_Work instruction_. This task requires every entry to be set down again exactly.
Data extracts below:
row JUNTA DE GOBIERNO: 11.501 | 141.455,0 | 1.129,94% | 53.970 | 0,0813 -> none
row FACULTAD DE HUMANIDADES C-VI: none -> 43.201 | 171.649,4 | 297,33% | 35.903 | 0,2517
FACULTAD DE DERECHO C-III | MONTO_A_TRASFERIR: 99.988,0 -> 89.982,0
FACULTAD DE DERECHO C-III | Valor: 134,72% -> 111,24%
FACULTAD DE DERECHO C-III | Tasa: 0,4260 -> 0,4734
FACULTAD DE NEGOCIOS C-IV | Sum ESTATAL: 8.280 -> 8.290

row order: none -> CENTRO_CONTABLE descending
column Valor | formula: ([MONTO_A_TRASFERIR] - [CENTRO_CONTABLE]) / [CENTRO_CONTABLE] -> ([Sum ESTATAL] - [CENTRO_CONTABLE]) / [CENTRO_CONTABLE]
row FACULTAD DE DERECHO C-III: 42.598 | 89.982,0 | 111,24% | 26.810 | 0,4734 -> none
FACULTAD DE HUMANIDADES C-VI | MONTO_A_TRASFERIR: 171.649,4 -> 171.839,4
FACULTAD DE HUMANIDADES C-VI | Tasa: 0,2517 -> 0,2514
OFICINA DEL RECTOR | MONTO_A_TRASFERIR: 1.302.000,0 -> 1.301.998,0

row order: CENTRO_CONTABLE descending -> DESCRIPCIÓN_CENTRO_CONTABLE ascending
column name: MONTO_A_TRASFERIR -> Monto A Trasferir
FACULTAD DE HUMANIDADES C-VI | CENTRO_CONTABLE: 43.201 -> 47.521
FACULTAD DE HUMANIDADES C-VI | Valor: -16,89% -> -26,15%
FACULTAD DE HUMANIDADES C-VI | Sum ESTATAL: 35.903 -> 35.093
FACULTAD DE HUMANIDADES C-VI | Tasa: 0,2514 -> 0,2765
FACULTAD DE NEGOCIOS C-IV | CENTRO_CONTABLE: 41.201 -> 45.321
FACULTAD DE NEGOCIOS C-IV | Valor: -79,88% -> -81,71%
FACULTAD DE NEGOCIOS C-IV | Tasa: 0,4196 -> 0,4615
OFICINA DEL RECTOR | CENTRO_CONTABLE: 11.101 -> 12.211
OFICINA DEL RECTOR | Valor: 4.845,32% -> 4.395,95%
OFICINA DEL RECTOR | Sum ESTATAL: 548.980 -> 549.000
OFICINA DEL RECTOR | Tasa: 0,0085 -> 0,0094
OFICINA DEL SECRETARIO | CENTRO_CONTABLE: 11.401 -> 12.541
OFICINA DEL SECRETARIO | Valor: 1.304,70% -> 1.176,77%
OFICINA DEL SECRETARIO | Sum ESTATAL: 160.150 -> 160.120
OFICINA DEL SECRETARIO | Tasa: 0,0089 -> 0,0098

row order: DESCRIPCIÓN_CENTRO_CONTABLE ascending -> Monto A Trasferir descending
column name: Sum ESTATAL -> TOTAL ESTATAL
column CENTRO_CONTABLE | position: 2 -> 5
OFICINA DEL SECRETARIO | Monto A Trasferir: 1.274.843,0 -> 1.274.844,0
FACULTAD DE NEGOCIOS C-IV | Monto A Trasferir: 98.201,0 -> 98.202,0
End of Data extracts.
_Exercise output_.
row JUNTA DE GOBIERNO: 11.501 | 141.455,0 | 1.129,94% | 53.970 | 0,0813 -> none
row FACULTAD DE HUMANIDADES C-VI: none -> 43.201 | 171.649,4 | 297,33% | 35.903 | 0,2517
FACULTAD DE DERECHO C-III | MONTO_A_TRASFERIR: 99.988,0 -> 89.982,0
FACULTAD DE DERECHO C-III | Valor: 134,72% -> 111,24%
FACULTAD DE DERECHO C-III | Tasa: 0,4260 -> 0,4734
FACULTAD DE NEGOCIOS C-IV | Sum ESTATAL: 8.280 -> 8.290

row order: none -> CENTRO_CONTABLE descending
column Valor | formula: ([MONTO_A_TRASFERIR] - [CENTRO_CONTABLE]) / [CENTRO_CONTABLE] -> ([Sum ESTATAL] - [CENTRO_CONTABLE]) / [CENTRO_CONTABLE]
row FACULTAD DE DERECHO C-III: 42.598 | 89.982,0 | 111,24% | 26.810 | 0,4734 -> none
FACULTAD DE HUMANIDADES C-VI | MONTO_A_TRASFERIR: 171.649,4 -> 171.839,4
FACULTAD DE HUMANIDADES C-VI | Tasa: 0,2517 -> 0,2514
OFICINA DEL RECTOR | MONTO_A_TRASFERIR: 1.302.000,0 -> 1.301.998,0

row order: CENTRO_CONTABLE descending -> DESCRIPCIÓN_CENTRO_CONTABLE ascending
column name: MONTO_A_TRASFERIR -> Monto A Trasferir
FACULTAD DE HUMANIDADES C-VI | CENTRO_CONTABLE: 43.201 -> 47.521
FACULTAD DE HUMANIDADES C-VI | Valor: -16,89% -> -26,15%
FACULTAD DE HUMANIDADES C-VI | Sum ESTATAL: 35.903 -> 35.093
FACULTAD DE HUMANIDADES C-VI | Tasa: 0,2514 -> 0,2765
FACULTAD DE NEGOCIOS C-IV | CENTRO_CONTABLE: 41.201 -> 45.321
FACULTAD DE NEGOCIOS C-IV | Valor: -79,88% -> -81,71%
FACULTAD DE NEGOCIOS C-IV | Tasa: 0,4196 -> 0,4615
OFICINA DEL RECTOR | CENTRO_CONTABLE: 11.101 -> 12.211
OFICINA DEL RECTOR | Valor: 4.845,32% -> 4.395,95%
OFICINA DEL RECTOR | Sum ESTATAL: 548.980 -> 549.000
OFICINA DEL RECTOR | Tasa: 0,0085 -> 0,0094
OFICINA DEL SECRETARIO | CENTRO_CONTABLE: 11.401 -> 12.541
OFICINA DEL SECRETARIO | Valor: 1.304,70% -> 1.176,77%
OFICINA DEL SECRETARIO | Sum ESTATAL: 160.150 -> 160.120
OFICINA DEL SECRETARIO | Tasa: 0,0089 -> 0,0098

row order: DESCRIPCIÓN_CENTRO_CONTABLE ascending -> Monto A Trasferir descending
column name: Sum ESTATAL -> TOTAL ESTATAL
column CENTRO_CONTABLE | position: 2 -> 5
OFICINA DEL SECRETARIO | Monto A Trasferir: 1.274.843,0 -> 1.274.844,0
FACULTAD DE NEGOCIOS C-IV | Monto A Trasferir: 98.201,0 -> 98.202,0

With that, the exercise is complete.